La mañana posterior a la decisión en el caso de Breonna Taylor, el poeta ganador del Premio Pulitzer Jericho Brown les preguntó a sus seguidores en Twitter: “¿Cuál es el municipio más seguro (léase ‘menos peligroso’) del mundo para que pueda vivir una persona negra y queer cerca de un contingente de otras personas negras y queer?”. De la gran cantidad de respuestas, tan solo un puñado mencionó ciudades de Estados Unidos.
Brown me comenta que tan solo está investigando, por ahora. Sin embargo, ¿me permites mencionar el impacto que me provoca que ahora haya una generación de estadounidenses que esté “investigando”? ¿Que tantas personas se estén preguntando en voz alta si simplemente ha llegado la hora de largarse de aquí?

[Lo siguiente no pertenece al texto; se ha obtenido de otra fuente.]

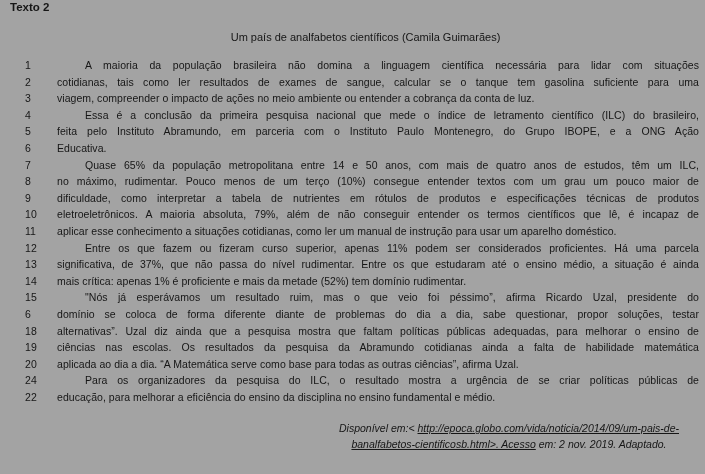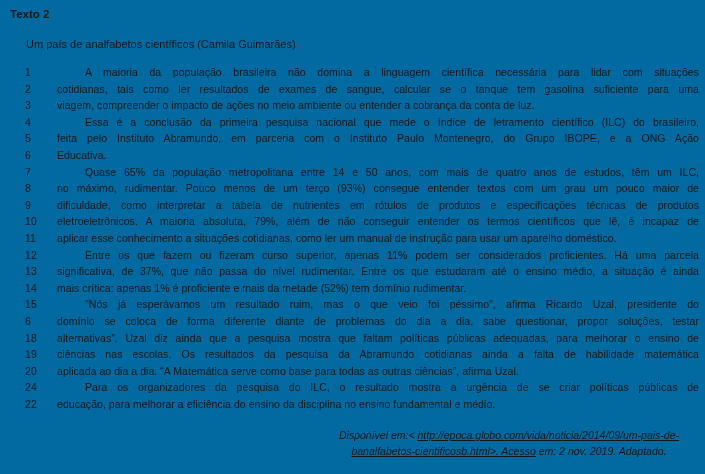--- a/index.html
+++ b/index.html
@@ -1,36 +1,36 @@
 <!DOCTYPE html>
 <html><head>
 <meta charset="utf-8">
 <style>
   html,body { margin:0; padding:0; background:#e8e8e8; }
   .doc {
     position:relative;
     width:705px; height:474px;
-    background:#0369a1;
+    background:#a3a3a3;
     color:#161616;
     font-family:"Liberation Sans", sans-serif;
     box-sizing:border-box;
-    padding-top:7px;
     overflow:hidden;
     margin:0 auto;
   }
   .title {
     margin:0 0 0 10px;
     font-size:11.5px;
     font-weight:bold;
     line-height:14px;
   }
   .subtitle {
     margin:16px 0 0 26px;
     font-size:11px;
     line-height:14px;
+    text-align:center;
   }
   .textblock { margin-top:13px; }
   .line {
     position:relative;
     padding-left:57px;
     padding-right:6px;
     line-height:16.6px;
     font-size:10.5px;
     letter-spacing:0.05px;
     white-space:nowrap;
@@ -93,21 +93,21 @@
     <div class="line last">
         <span class="num">6</span>
         <span class="text">Educativa.</span>
       </div>
     <div class="line first">
         <span class="num">7</span>
         <span class="text">Quase 65% da população metropolitana entre 14 e 50 anos, com mais de quatro anos de estudos, têm um ILC,</span>
       </div>
     <div class="line">
         <span class="num">8</span>
-        <span class="text">no máximo, rudimentar. Pouco menos de um terço (93%) consegue entender textos com um grau um pouco maior de</span>
+        <span class="text">no máximo, rudimentar. Pouco menos de um terço (10%) consegue entender textos com um grau um pouco maior de</span>
       </div>
     <div class="line">
         <span class="num">9</span>
         <span class="text">dificuldade, como interpretar a tabela de nutrientes em rótulos de produtos e especificações técnicas de produtos</span>
       </div>
     <div class="line">
         <span class="num">10</span>
         <span class="text">eletroeletrônicos. A maioria absoluta, 79%, além de não conseguir entender os termos científicos que lê, é incapaz de</span>
       </div>
     <div class="line last">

A este punto nos ha traído Donald Trump: un lugar donde empezamos a preguntarnos si nuestro país está acabado, una época en la que preferimos empezar desde cero en otro sitio que seguir viviendo así.
Durante la era de Vietnam en mi infancia, los conservadores solían decir: Estados Unidos: ámalo o déjalo. Me lo solía tomar como un reto, para convertir esta tomadura de pelo en una inspiración. Pensaba que no debíamos abandonar nuestro país; debíamos tener el valor para mejorarlo, para luchar contra el racismo y la justicia en su centro.
Solía pensar en la consigna “Estados Unidos: ámalo o cámbialo”, para que algún día pudieras querer el país en el que por fin se había convertido.
Ahora, después de cuatro años de Trump, tal vez tenga una consigna diferente.